Invited Speaker

Assoc. Prof. Noriyuki Suyama, Toyo University, Japan
 

Dr. Noriyuki Suyama is an Associate Professor in Toyo University, Japan. His publications and research interest focus primarily on Global Marketing and Customer Relationship Management with quantitative methods. He was also engaged in commercial real estate management and food business as a general manager and a CEO, respectively in overseas markets. His overseas assignment totals more than 10 years, mainly in Southeast Asia. Currently, he is also an adjunct faculty of Marketing Research and International Marketing at Metropolitan University of Tokyo and Sophia University, respectively. Dr. Suyama belongs to Japanese Society of Marketing and Distribution, Japan Marketing Academy, Japan Society for Southeast Asia Studies, Fashion Business Association and Japan Halal Association. He is a member of Gerson Lehrman Group (GLG) Council, who consults with clients.
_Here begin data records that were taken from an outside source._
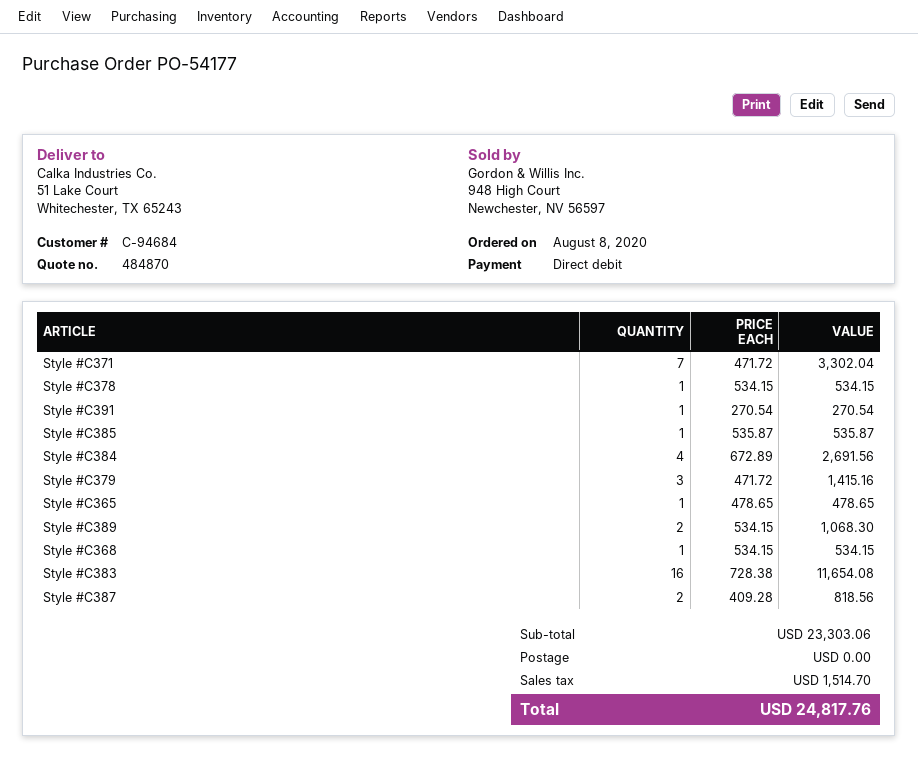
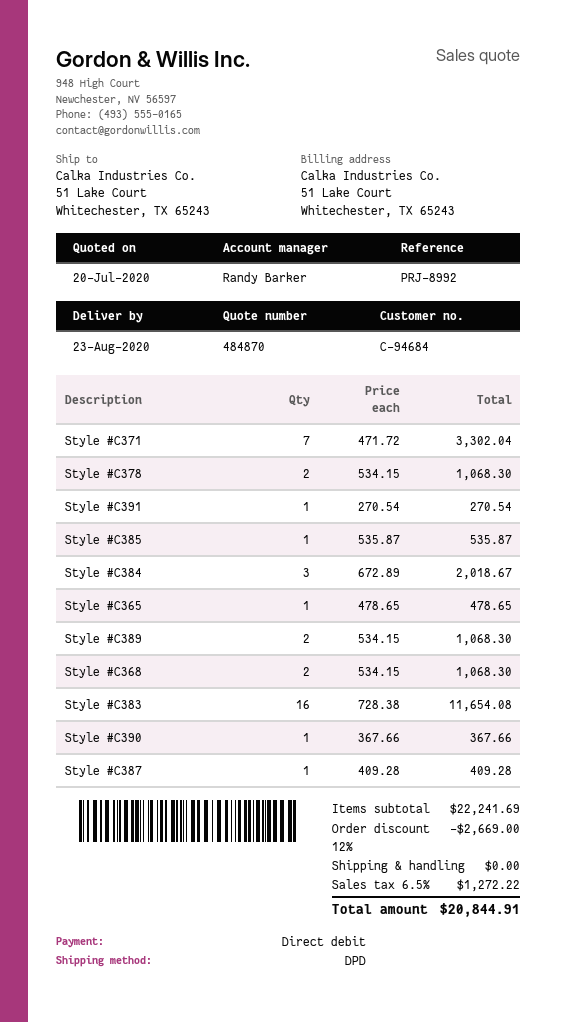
Style #C378: 1 x 534.15 = 534.15 -> 2 x 534.15 = 1068.30
Style #C384: 4 x 672.89 = 2691.56 -> 3 x 672.89 = 2018.67
Style #C379: 3 x 471.72 = 1415.16 -> none
Style #C368: 1 x 534.15 = 534.15 -> 2 x 534.15 = 1068.30
Style #C387: 2 x 409.28 = 818.56 -> 1 x 409.28 = 409.28
Style #C390: none -> 1 x 367.66 = 367.66
subtotal: 23303.06 -> 22241.69
discount: none -> 12% = 2669.00
tax: 1514.70 -> 1272.22
total: 24817.76 -> 20844.91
Relationship between Weather Conditions and Fashion Business in Japan and Implications for the Future - Part Ⅱ -

This is a progress report on a three-year project supported by the Grants-in-Aid for Scientific Research, administered by the Ministry of Education, Culture, Sports, Science and Technology of Japan. Specifically, it is an empirical study that will present a statistical model using AI to provide new knowledge that can be applied to the business world in the final year of the project in 2025. Currently, clothing sales in Japan are declining. Although this social phenomenon has a large impact on the gross domestic product, which is dominated by consumption, there is currently very little academic research on it. Accordingly, this paper focuses on the impact of weather conditions on consumer purchasing behavior regarding clothing. Using information such as the impact of the consumer's perceived temperature on the sales of each clothing item, a statistical model using artificial intelligence technology will be created. The ultimate goal is to create a statistical model that evaluates the degree of impact using cutting-edge artificial intelligence technology, elucidate the process that consumers go through to make a purchase throughout the supply chain, and propose a business model that will contribute to increasing clothing sales in the real business world. The data handled in this study are customer profiles and purchase history data held by department stores, as well as seasonal factors, store factors, basic weather conditions such as temperature, humidity, and wind power, pollen dispersion, and specific weather conditions such as long rains and El Niño. In addition, we will explore the possibility of using ID-attached POS data, qualitative variables other than weather data, time series data, panel data, etc. through trial and error.